Job Mean Time to Interrupt

JMTTI is a metric that describes how long a large-scale parallel simulation can run before something happens that would cause that job to crash. To the best of my knowledge, it came out of the US nuclear weapons complex1 because they are one of the few HPC use cases today that run full-system simulations that must run continuously for days or weeks and therefore be affected by the frequency of failures at scale.

I like it as a reliability metric since it reflects the rate at which an HPC user has to touch the system because the job got interrupted. In turn, a low JMTTI will result in high user pain and annoyance with a supercomputer.

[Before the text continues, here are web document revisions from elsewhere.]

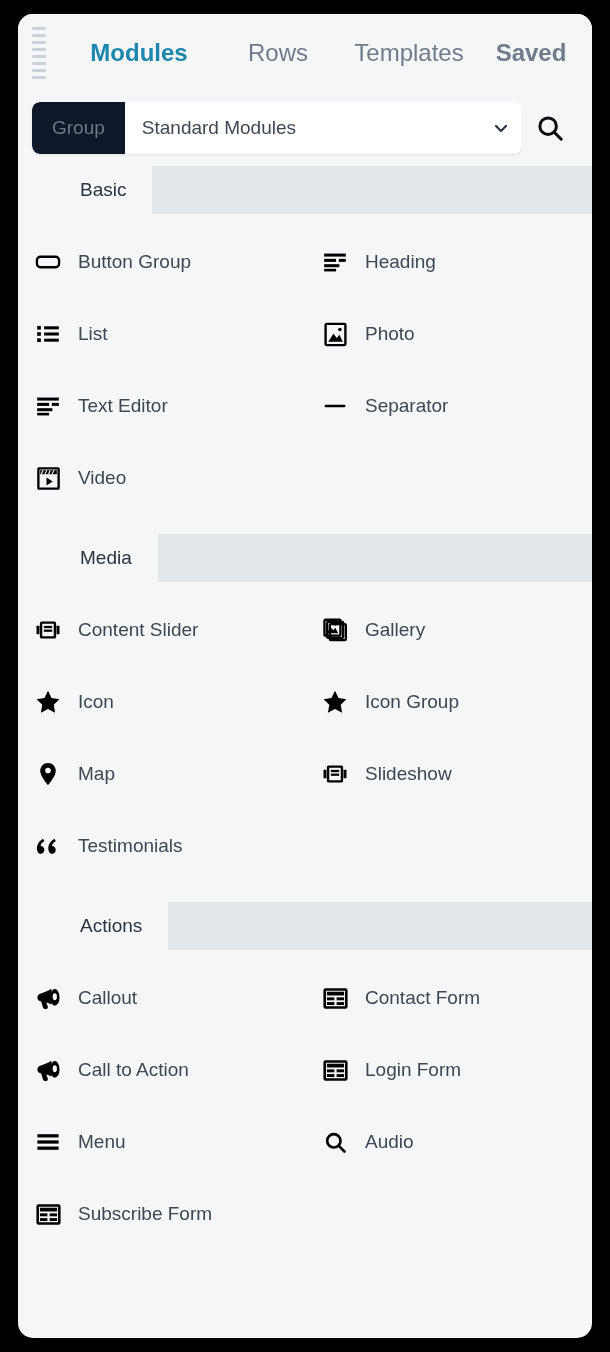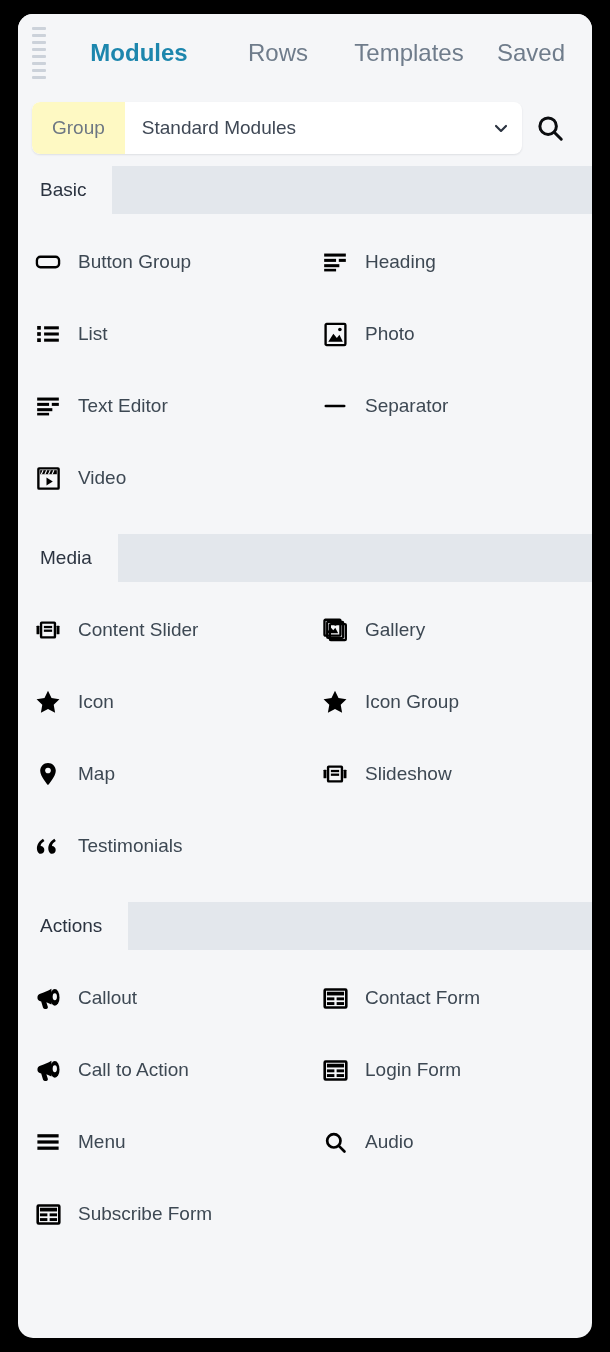--- a/index.html
+++ b/index.html
@@ -71,7 +71,7 @@
   .tab.tab-modules  { width: 150px; }
   .tab.tab-rows     { width: 128px; }
   .tab.tab-templates{ width: 134px; }
-  .tab.tab-saved    { width: 110px; }
+  .tab.tab-saved    { width: 110px; font-weight: bold; }
   .tab.active {
     color: #1c86ad;
     font-weight: bold;

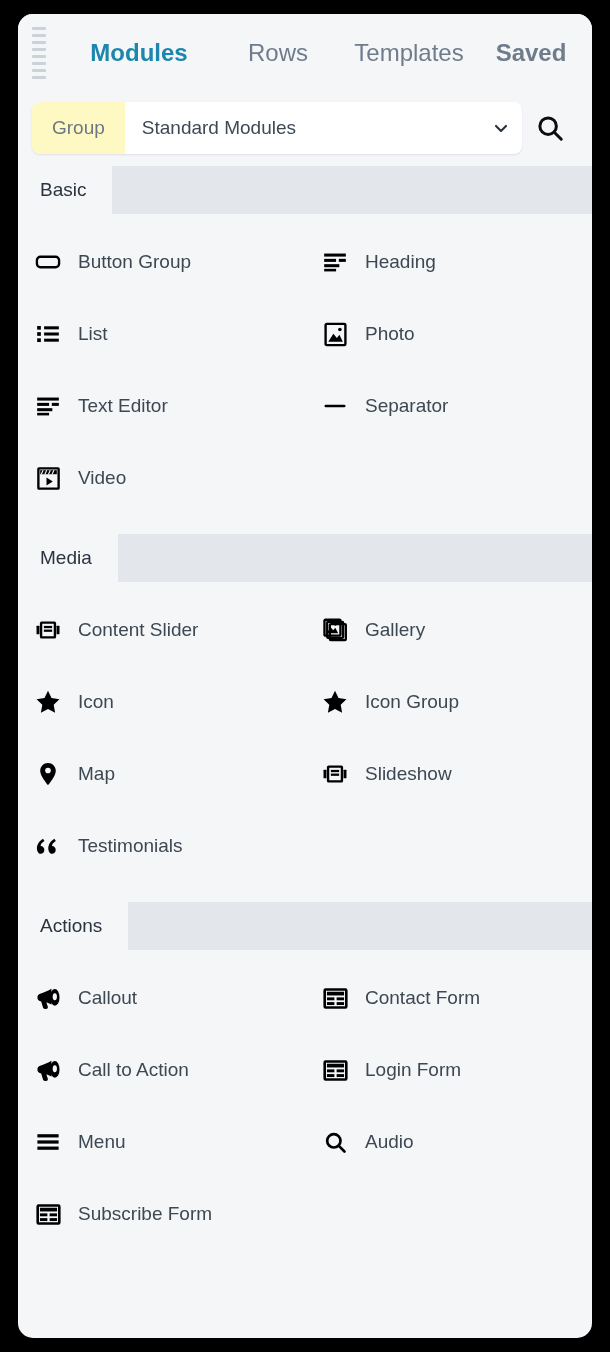--- a/index.html
+++ b/index.html
@@ -100,7 +100,7 @@
   #group-chip {
     height: 52px;
     padding: 0 20px;
-    background: #fef9c3;
+    background: #0f172a;
     color: #6d7783;
     font-size: 19px;
     display: flex;

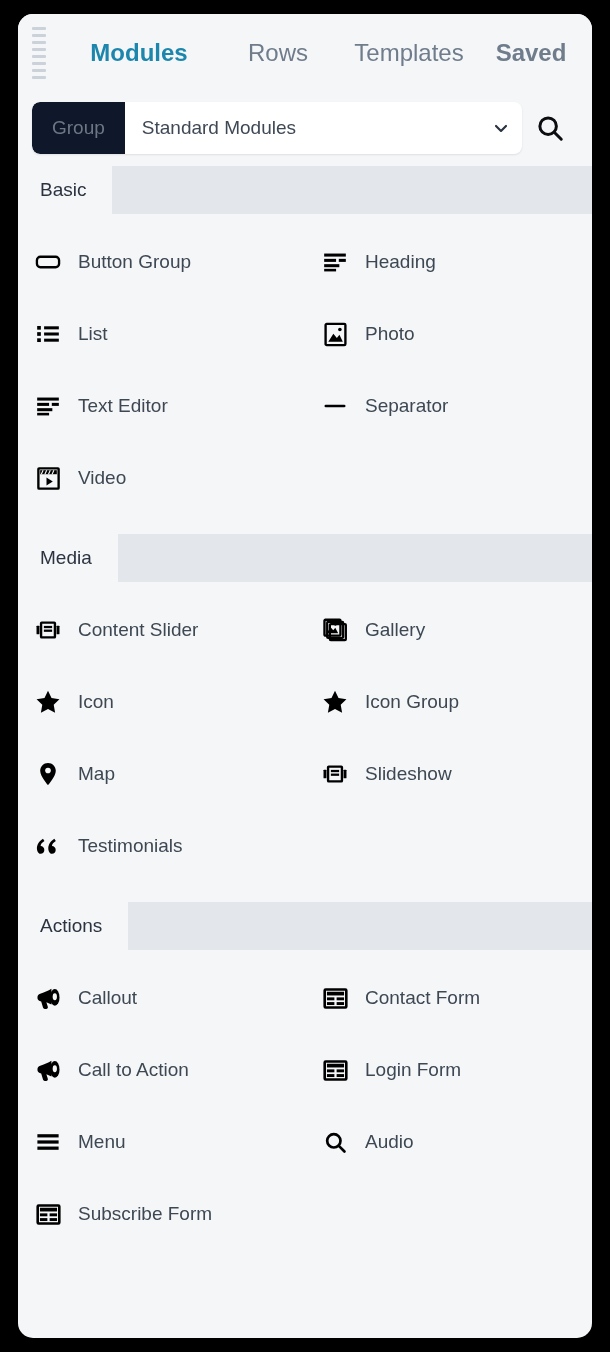--- a/index.html
+++ b/index.html
@@ -150,6 +150,7 @@
     display: flex;
     align-items: stretch;
     margin-top: 2px;
+    margin-left: 40px;
   }
   .section-head .chip {
     background: #f5f6f8;

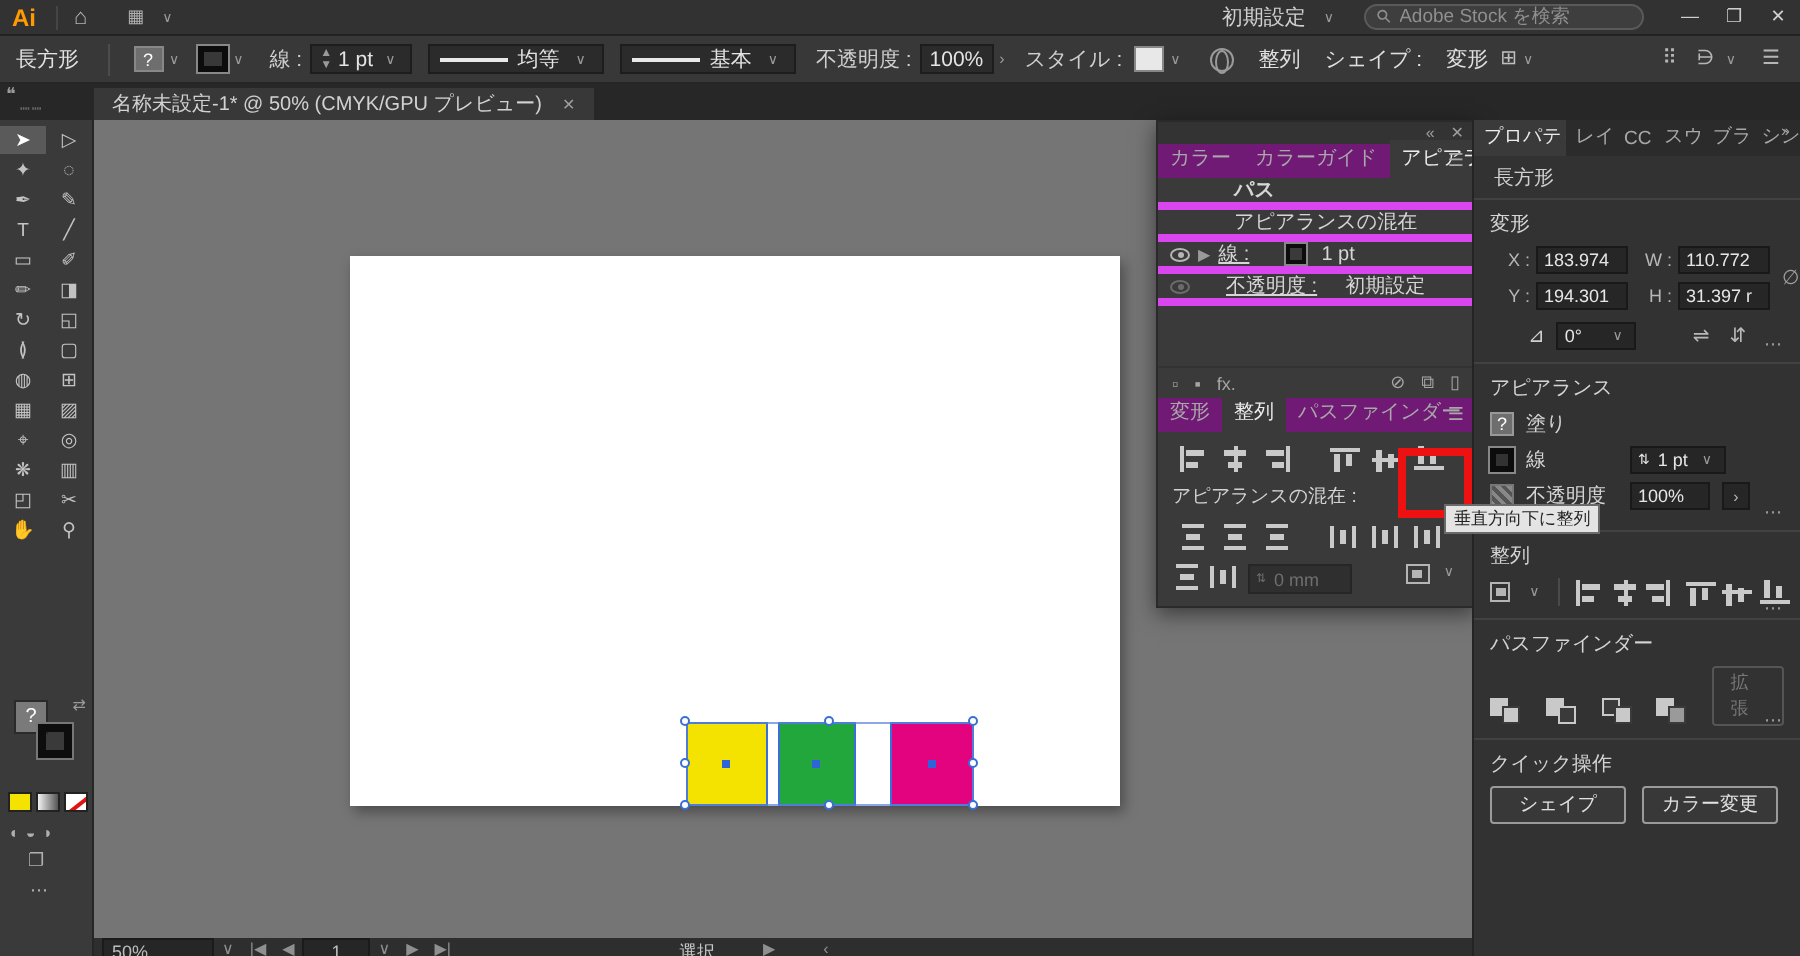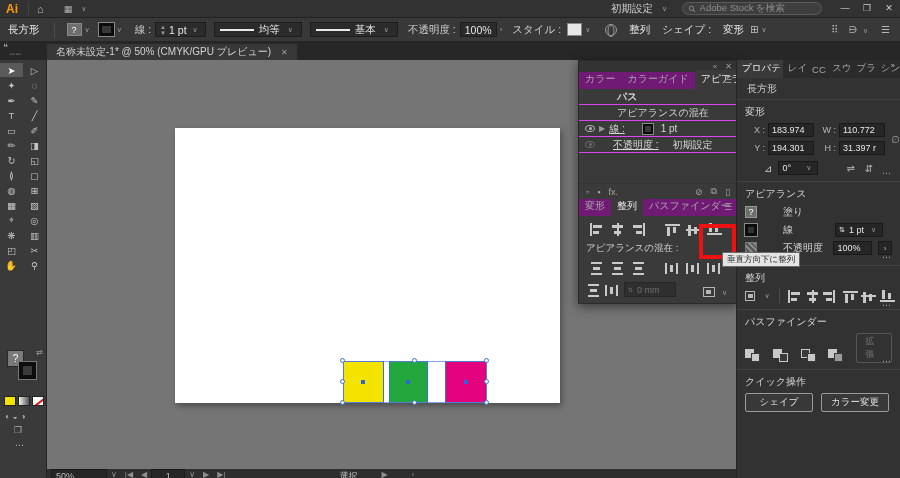--- a/index.html
+++ b/index.html
@@ -108,7 +108,7 @@
   .fp-tab.active { background:#3a3a3a; color:#ececec; }
   .fp-menu { position:absolute; right:5px; top:3px; color:#a8a8a8; font-size:9px; }
   .fpA-body { height:110px; position:relative; font-size:10px; }
-  .fp-row { display:flex; align-items:center; height:16px; border-bottom:1px solid #d946ef; padding-left:6px; gap:4px; color:#d6d6d6; }
+  .fp-row { display:flex; align-items:center; height:16px; border-bottom:4px solid #d946ef; padding-left:6px; gap:4px; color:#d6d6d6; }
   .fp-row.plain { padding-left:38px; }
   .eye { width:10px; height:7px; border:1px solid #b5b5b5; border-radius:50%; position:relative; flex:none; }
   .eye:after { content:""; position:absolute; left:2.5px; top:1px; width:3px; height:3px; background:#b5b5b5; border-radius:50%; }

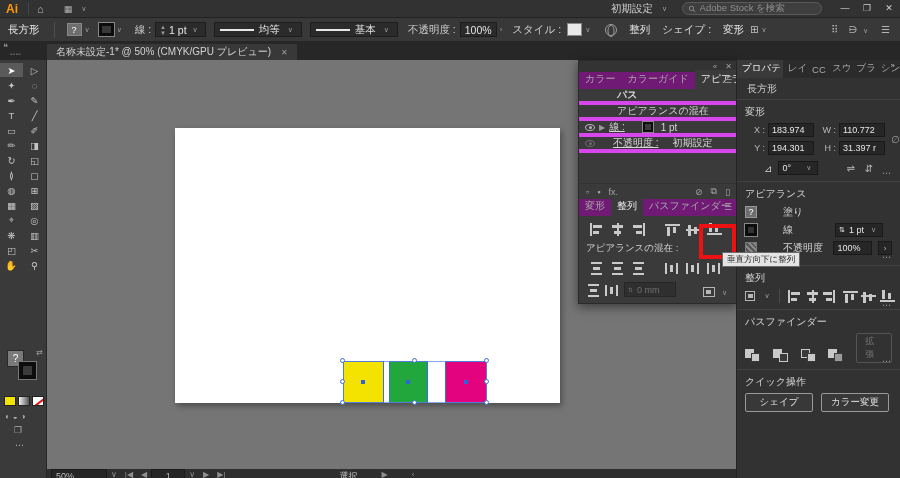--- a/index.html
+++ b/index.html
@@ -184,7 +184,7 @@
   .ap-fill { background:#6e6e6e; border:1px solid #999; color:#fff; font-size:9px; text-align:center; line-height:11px; }
   .ap-stroke { border:3px solid #0c0c0c; outline:1px solid #888; background:#323232; }
   .ap-op { background:repeating-linear-gradient(45deg,#888 0 2px,#555 2px 4px); border:1px solid #777; }
-  .ap-name { color:#d4d4d4; width:46px;margin-left:20px; }
+  .ap-name { color:#d4d4d4; width:46px; }
   .mini-combo { display:flex; align-items:center; background:#262626; border:1px solid #191919; height:14px;
     padding:0 3px; gap:4px; color:#e6e6e6; font-size:9px; }
   .op-box { width:40px; height:14px; background:#262626; border:1px solid #191919; color:#e6e6e6;

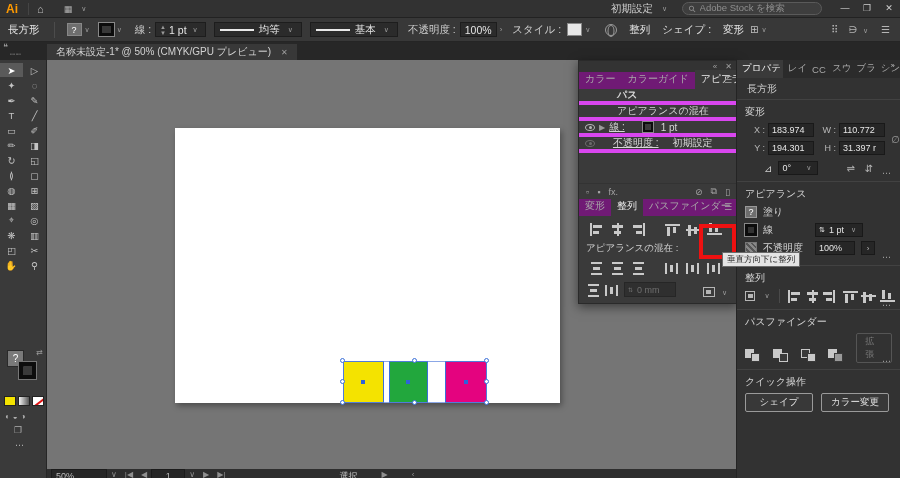--- a/index.html
+++ b/index.html
@@ -123,7 +123,7 @@
   .btnrow { display:flex; align-items:center; margin-bottom:3px; }
   .albtn { width:21px; height:19px; display:flex; align-items:center; justify-content:center; flex:none; }
   .gap12 { width:13px; flex:none; }
-  .fp-bottom { display:flex; align-items:flex-end; margin-top:4px; gap:4px; }
+  .fp-bottom { display:flex; align-items:flex-start; margin-top:4px; gap:4px; }
   .spacefield { width:52px; height:15px; background:#2f2f2f; border:1px solid #262626; color:#6f6f6f;
     font-size:9px; display:flex; align-items:center; gap:4px; padding:0 3px; }
   .abico { width:12px; height:10px; border:1px solid #b5b5b5; position:relative; display:inline-block; }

OLCF seems to refer to this as MTBAF (Mean Time Between Application Failure), Mean Time Between Application Interrupt (MTBAI), and Mean Time To Application Interrupt (MTTAI).2

Factors

JMTTI increases with system complexity because most/all HPC and AI use nodes connected in series; if one node is interrupted by an error, the whole job is interrupted. This means JMTTI often decreases linearly with node count.

Above certain scales, JMTTI is nonlinear with node count because of nonlinear components in the system like fabrics. For example, the number of spine switches and inter-switch links on a backend fabric increases nonlinearly with node count, resulting in a superlinear increase in JMTTI.

Similar concepts

JMTTI is different from MTBF because not all component failures cause job interrupts, and not all job interrupts are caused by component failures.

Footnotes

  1. Daly, A higher order estimate of the optimum checkpoint interval for restart dumps (2006)

  2. Microsoft Word - OLCF-6 RFP Requirements (ornl.gov)